1974 de Kıbrıs harekatı oldu ve iyi ki ABD bize ambargo koydu. Bu sayede askerimizin postalını, giysisini ve parkesini de yerli malı üretmek zorunda kaldık. Ordumuz için satın aldığımız uçak, tank, gemi ve denizaltılarda ne kadar yerli malı olursa o kadar bize gurur vermektedir.
Özellikle yerli beyin gücümüzle Aselsan gibi stratejik özelliğe sahip fabrikalarımızda yapılan araştırma ve geliştirme projelerini birlikte sahip çıkalım, tüm çalışanlarını koruyalım.
İthalatımızın en büyük parçası enerji hammaddesine ayrılmaktadır. Büyük miktarda Petrol ve doğalgaz üreten ülkelerin hemen yanı başında olmamıza karşın, bir türlü kendi topraklarımızda ve karasularımızda petrol ve doğalgaz üretemedik. Güneş, Rüzgar ve Jeotermal gibi doğa kaynaklı enerji üretimine de gereken önemi veremedik.
Değerli arkadaşlar,
Her yerli malı ürün medyamızda dile getirildiğinde ve bu üretimin dünya ülkelerine ihracının söz konusu olduğunda, müthiş gurur duyduğumu ve onurlandığımı söylemek isterim.

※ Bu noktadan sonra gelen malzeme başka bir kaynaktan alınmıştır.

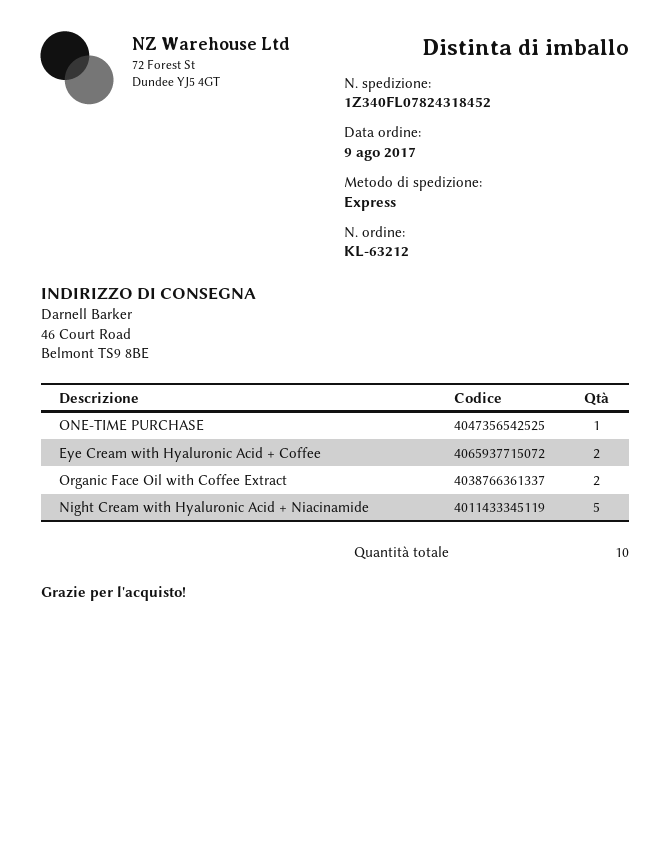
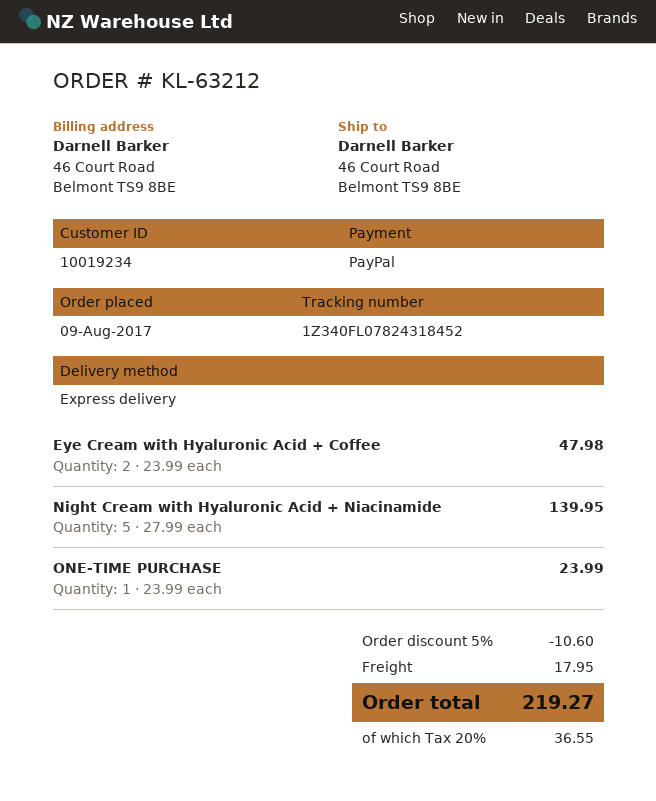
Organic Face Oil with Coffee Extract: 2 -> none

Umarım sizler de bu duygumu paylaşır ve mümkün olduğunca 869 barkodu ile başlayan yerli malı ürün kullanmaya özen gösterirsiniz.
Sevgi ve Saygılarımla (09.12.2011).
Prof. Dr. Mehmet Ali KÖRPINAR
NOT:
1- Yerli malı kömürümüz varken, Rusya’dan 1500 kamyon, yaklaşık 30.000 ton kaçak kömürün yurdumuza nasıl sokulduğunu algılamış değilim. Üstelik bu kömürün kalitesiz, atık ve düşük kalorili olmasının büyük bir çevre kirliliğine neden olacağını anımsatmak isterim (09.12.2008-Cumhuriyet). Ayrıca Türkiye Kömür İşletmelerinin(TKİ) yoksullara dağıtmak için ihalesiz almış olduğu kömürler sonucu, kurumun %30 zarara uğratıldığı Sayıştay Raporunda belirlendi (20.11.2011-Sözcü)
2- Tarım ürünleri tarladan, kentlerimize gelinceye kadar yaklaşık %400-500 artıyor. Aracılar çok büyük kar ediyorlar ve ne kadar vergi veriyorlar? Tarlada kullanılan gübreden alınan KDV %18 ama pırlanta, elmas, yakut ve inci gibi değerli taşlardan hiç KDV alınmıyor, Neden?